> Listed entries
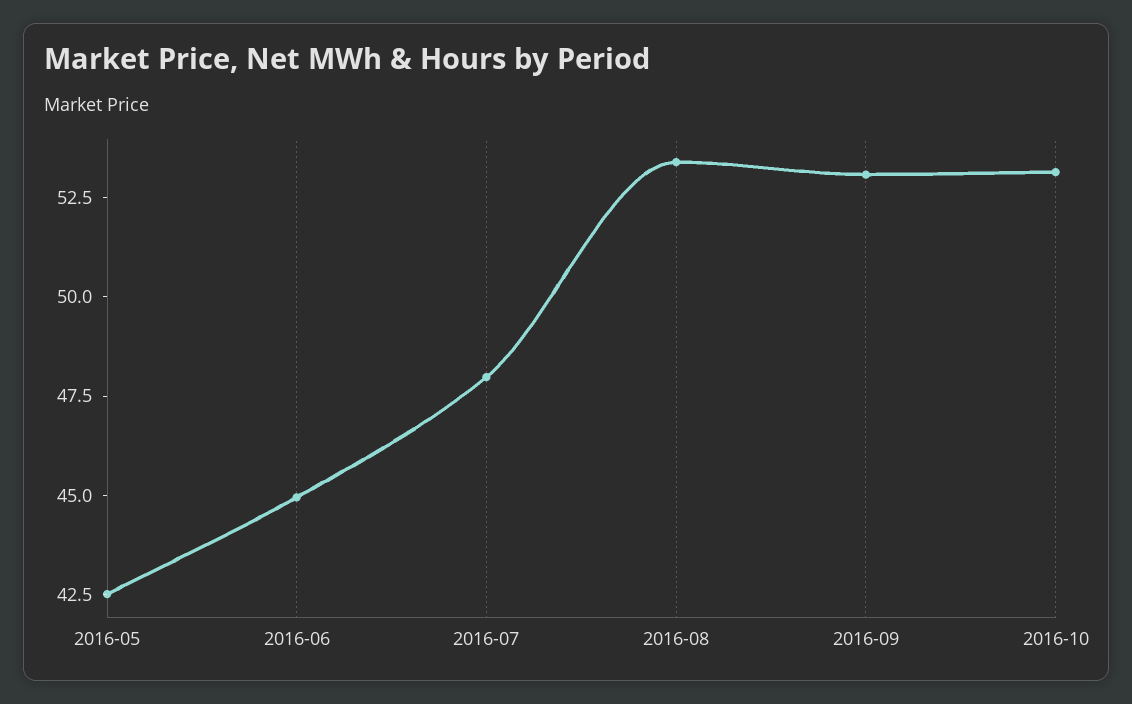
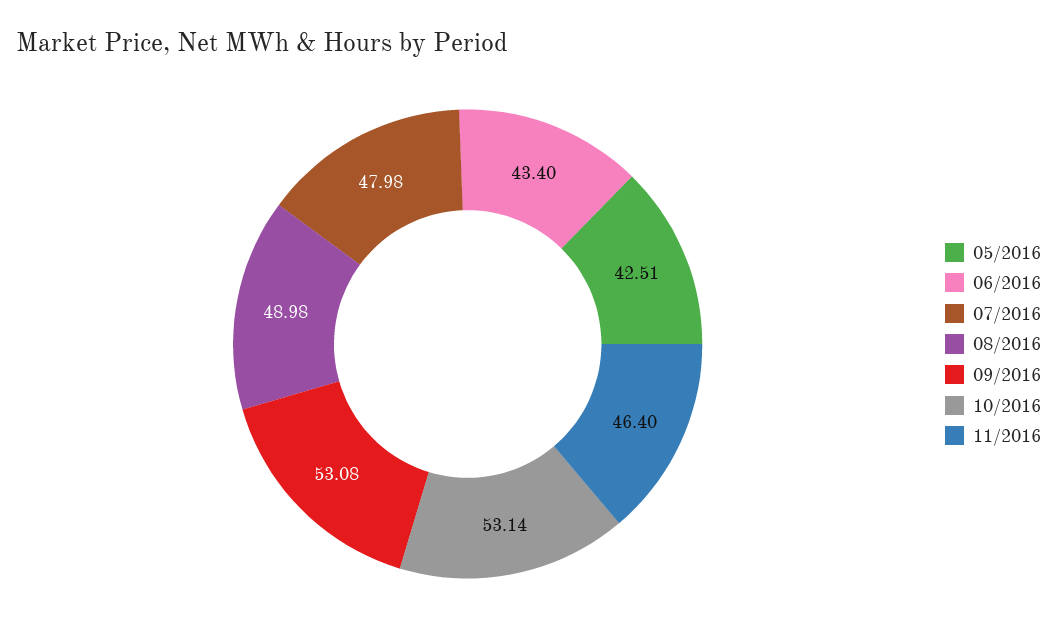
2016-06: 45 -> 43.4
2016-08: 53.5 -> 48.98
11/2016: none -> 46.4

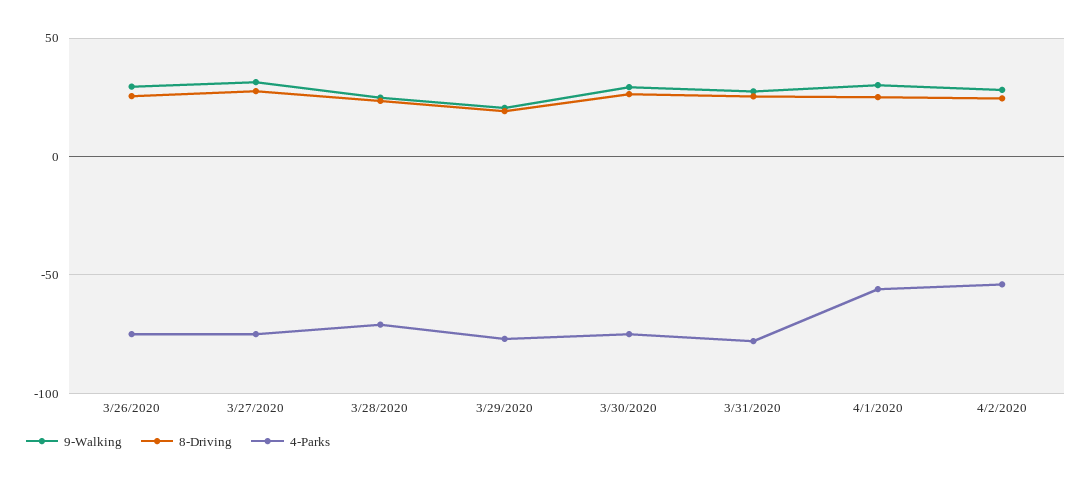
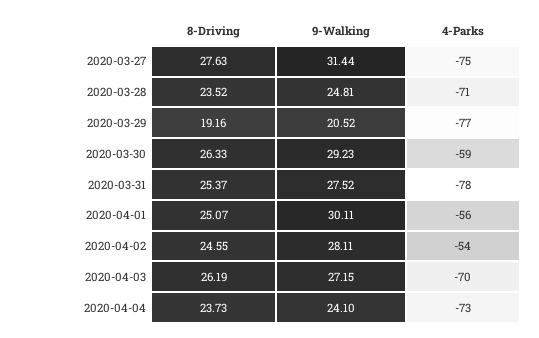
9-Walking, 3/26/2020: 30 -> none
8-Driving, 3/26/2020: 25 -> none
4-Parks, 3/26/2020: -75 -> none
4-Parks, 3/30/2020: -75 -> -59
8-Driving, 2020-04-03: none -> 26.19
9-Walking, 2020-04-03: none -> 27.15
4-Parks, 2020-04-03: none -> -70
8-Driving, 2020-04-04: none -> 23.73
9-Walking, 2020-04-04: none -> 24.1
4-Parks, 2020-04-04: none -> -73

> Task item
For each line of the material that contains "none", return a copy.

> Solution to the problem
11/2016: none -> 46.4
9-Walking, 3/26/2020: 30 -> none
8-Driving, 3/26/2020: 25 -> none
4-Parks, 3/26/2020: -75 -> none
8-Driving, 2020-04-03: none -> 26.19
9-Walking, 2020-04-03: none -> 27.15
4-Parks, 2020-04-03: none -> -70
8-Driving, 2020-04-04: none -> 23.73
9-Walking, 2020-04-04: none -> 24.1
4-Parks, 2020-04-04: none -> -73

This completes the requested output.